Soon after stepping down from Ola’s board, Lee Fixel-led Tiger Global is preparing to partially exit from its two mega bets Ola and Flipkart. The New York-based hedge fund expected to cash in about $1 billion by selling part of its equity to Softbank.
Tiger Global is expected to make a 3X return from Flipkart and whopping 5X from its bet on ride-hailing unicorn Ola. According to an Economic Times report, the investment firm is slated to sell share worth $600-700 million in Flipkart through a buyback.
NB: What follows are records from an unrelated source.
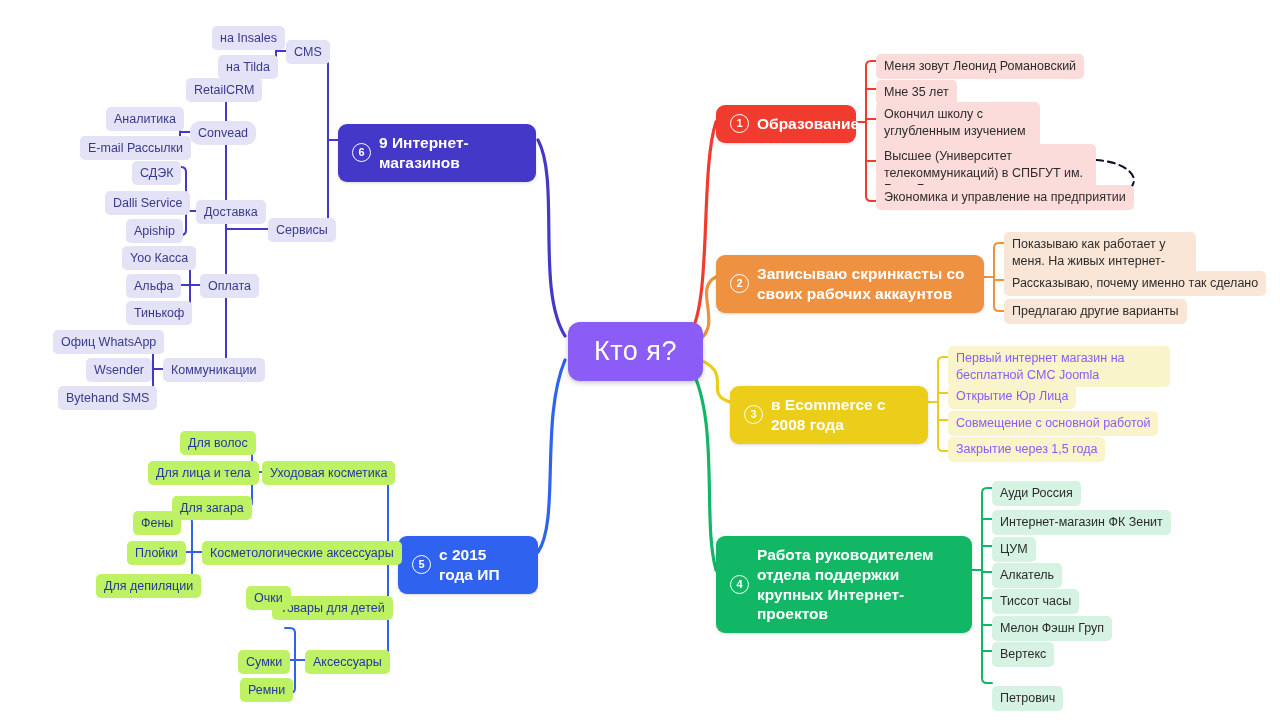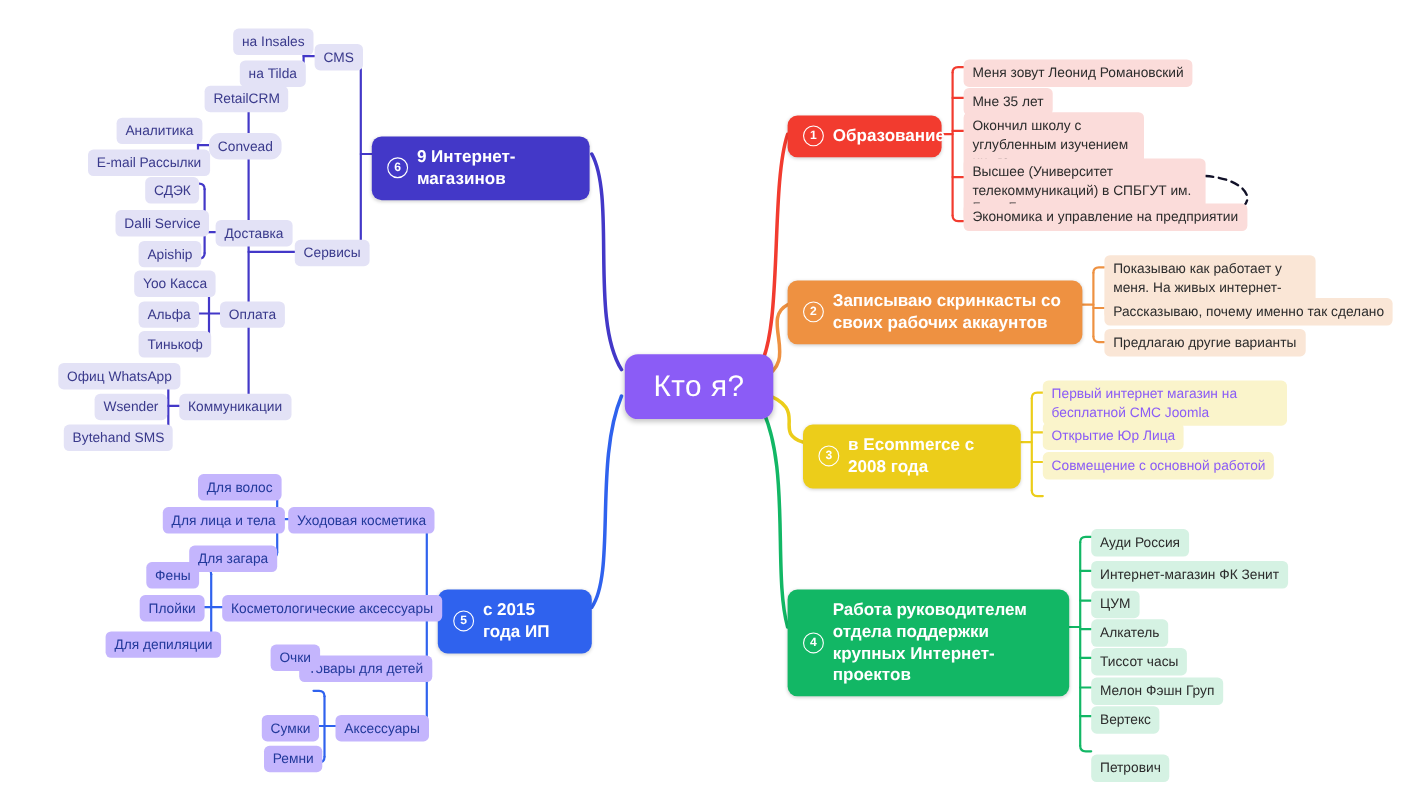--- a/index.html
+++ b/index.html
@@ -55,7 +55,7 @@
     font-size:12.5px;line-height:1.3;padding:4px 8px;font-weight:400;
     white-space:nowrap;
   }
-  .pill.b{background:#c4b5fd;color:#22399B;}
+  .pill.b{background:#bef264;color:#22399B;}
 </style>
 </head>
 <body>

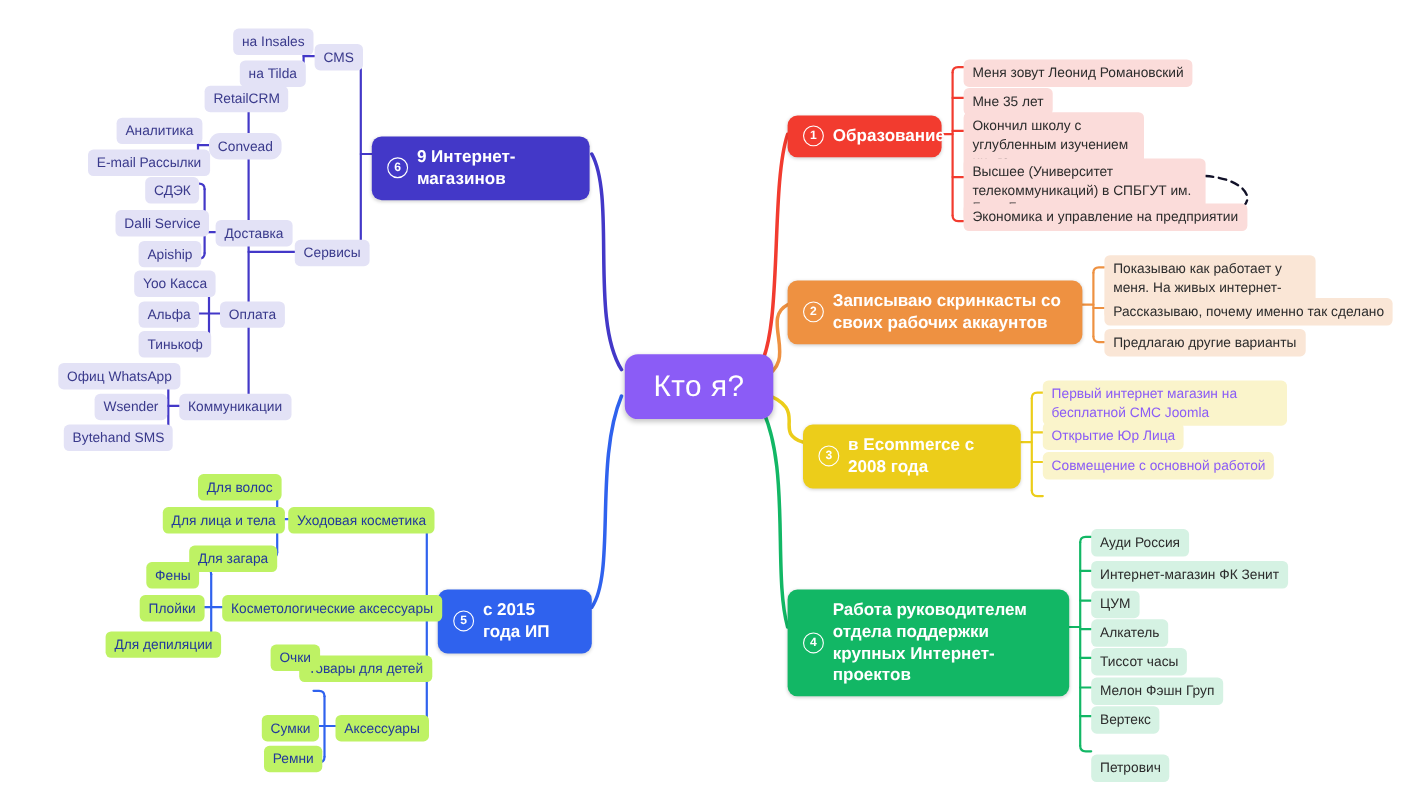--- a/index.html
+++ b/index.html
@@ -226,6 +226,9 @@
   <div class="node leaf yellow" style="left:948px;top:411px;">
     <span class="txt">Совмещение с основной работой</span>
   </div>
+  <div class="node leaf yellow" style="left:948px;top:437px;">
+    <span class="txt">Закрытие через 1,5 года</span>
+  </div>
 
   <div class="node main green" style="left:716px;top:536px;width:256px;">
     <span class="badge">4</span>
Meanwhile, in Ola, it will sell 15% stake for about $600 million.
Post these transactions, SoftBank will hold about 33% stake in Ola and 20% in Flipkart.
Tiger Global partially exited from Flipkart with $800 million when the Bengaluru-based company bagged $2.6 billion mega round from Japanese media and Internet conglomerate SoftBank Group Corp’s monster Vision Fund.
Last month, Ola had raised $2 billion in a round led by the investment arm of Chinese Internet giant Tencent and Softbank.
Tiger’s exit: Silver lining for startup ecosystem
Exit from Flipkart and Ola are happening through the secondary sale. The secondary sale typically materialises at a discounted rate. The report mentions that secondary buyout of share in Flipkart and Ola at 30% and 10% respectively.
Tiger Global’s managing partner Lee Fixel had stepped down from the board of Ola last week.
The partial exit of Tiger Global from these companies is a good sign for the Indian startup ecosystem where the exit is hard to come by. It also signifies increased prospect of liquidity available in the Internet or technology-driven businesses.
Importantly, the exit scenario is being driven by a spike of interest in highly valued companies by two heavyweights – Softbank and Tencent.
So far, Tencent had poured-in close to $1.5 billion in Indian startups, including $700 million in Flipkart while Softbank invested about $6 billion in home-grown companies.